The left-hander’s out-pitch was a low-80’s slider that he threw 59.6% of the time in 2021, limiting hitters to .141 BA and xBA of .110. It was even a bigger component of his strategy against fellow southpaws—he allowed only two extra-base hits when working with the platoon advantage.
Manager Don Mattingly got good use out of the 30-year-old reliever entering the game in the middle of innings, as Okert only allowed 3 of 20 inherited runners to score this season. His 15.0% inherited score rate was best on the club among those with regular reps in those situations.
Let’s consider average leverage index (aLI), a metric that defines 1.0 as average pressure, under 1.0 as low pressure, and anything over 1.0 as high pressure. In 12 appearances when the aLI was above 1.0, Okert threw 8 innings, allowed just 3 hits and 2 earned runs, striking out 7. One of the two earned runs allowed in said outings came in Okert’s first and only loss of the season when he walked 4 Orioles in an eventual 7-6 defeat.
Overall, though, Okert was an undisputed success story for the Marlins. How did he do it, and why did seemingly nobody see it coming?
This can’t be attributed to power stuff: Okert finished in the 33rd percentile in average fastball velocity. It wasn’t about precision either, as he frequently fell behind in counts.

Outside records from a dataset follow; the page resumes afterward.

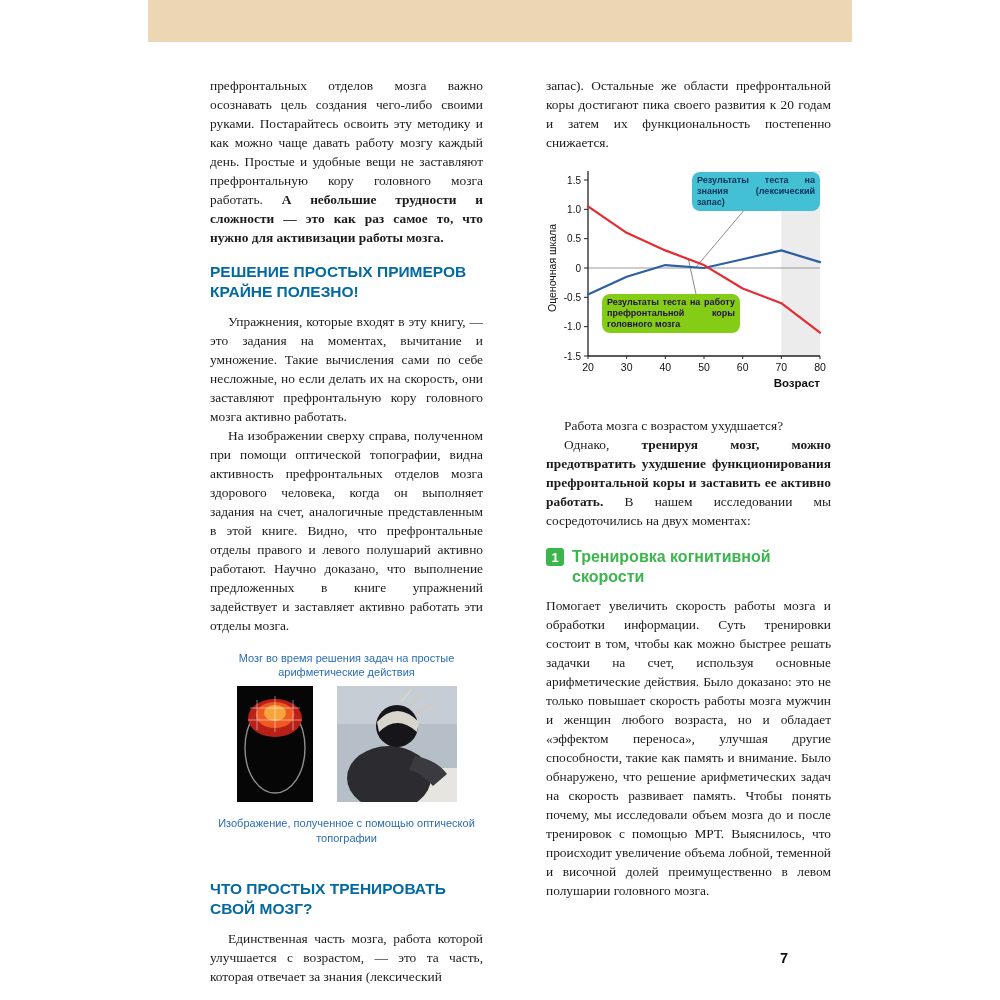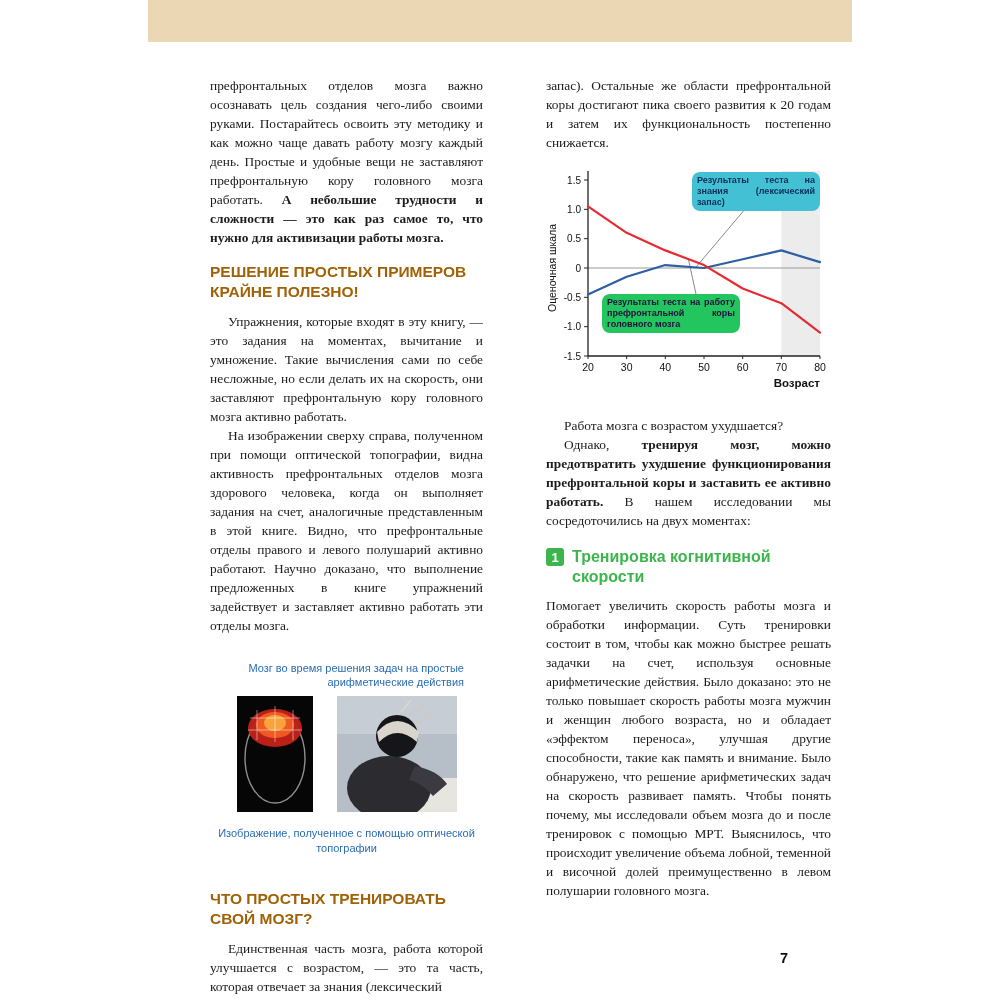"РЕШЕНИЕ ПРОСТЫХ ПРИМЕРОВ КРАЙНЕ ПОЛЕЗНО!" .h-cyan { color: #a16207 -> #0369a1 }
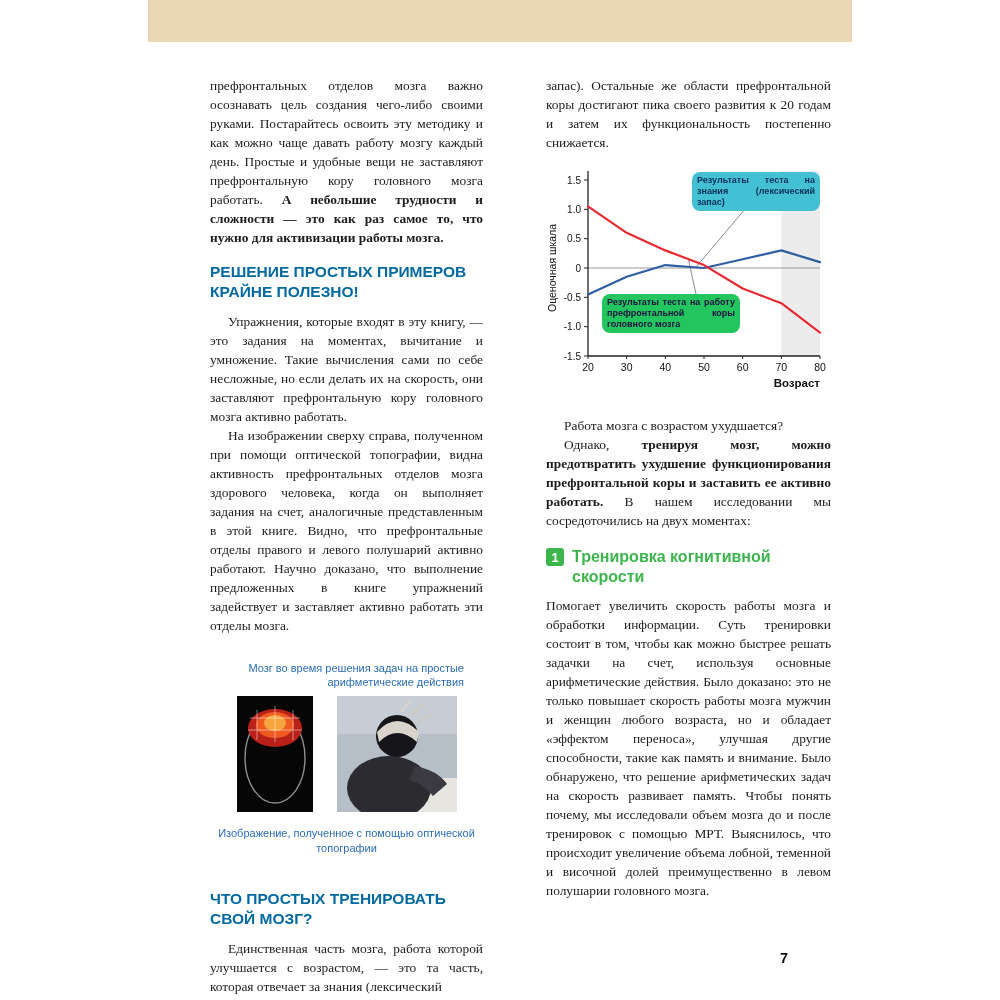"Результаты теста на работу" div.chart-label { background: #22c55e -> #84cc16 }
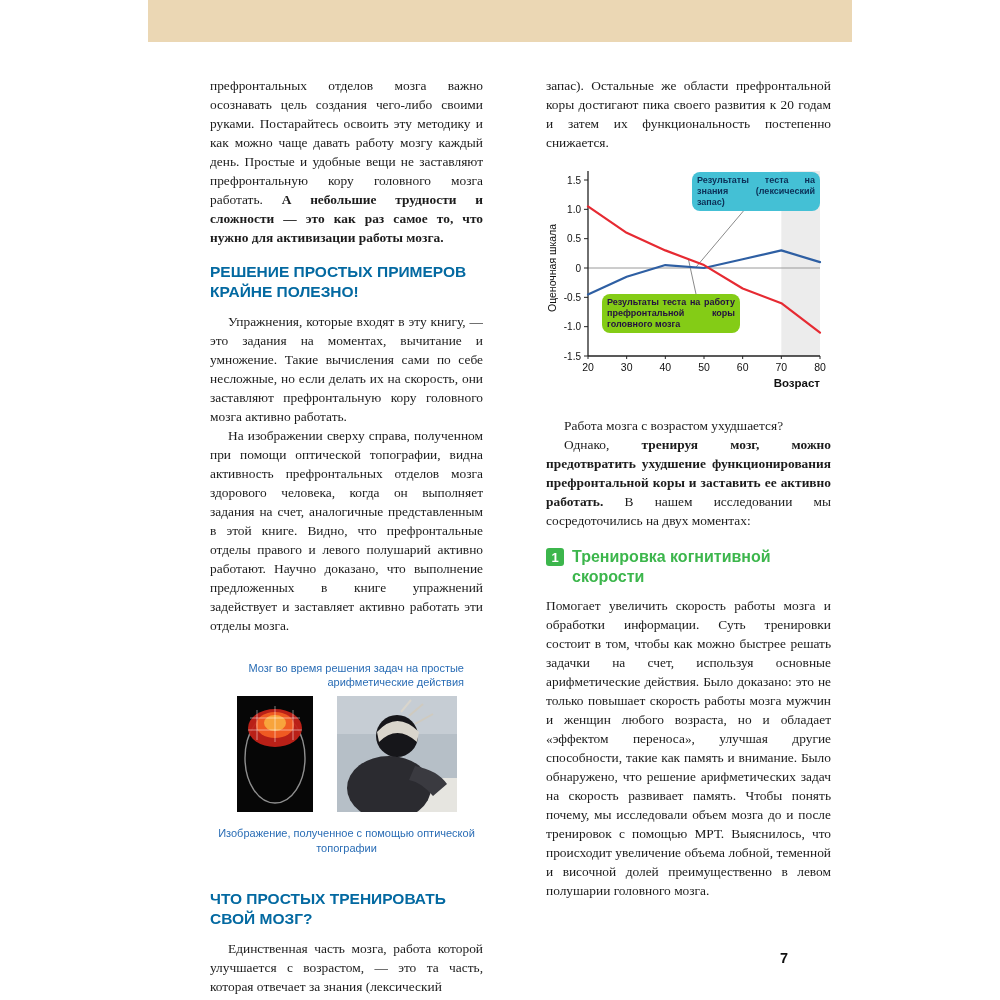"Мозг во время решения задач" .cap-top { margin: 26px auto 7px -> 16px auto 7px; text-align: right -> none }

While his 2.75 ERA may indicate exceptional work on the mound, metrics such as FIP imply that a bit of good luck was thrown his way. Okert’s 4.34 FIP was higher than the Marlins pitching staff as a whole. Walks can be seen as a bit of hindrance to his sustainability (3.8 BB/9 this year).
Will Okert Be Back?
Okert has two more years to go until he’s even eligible for arbitration. His trade value might never get any higher than it is right now, if the Marlins choose to capitalize on his strong performance in 2021. Despite having exhausted his minor league options, he figures to be attractive to any team that needs help neutralizing lefty batters.
A bit of regression is expected as the Okert enters 2022. After exploring all options, though, he should open the regular season on Miami’s roster.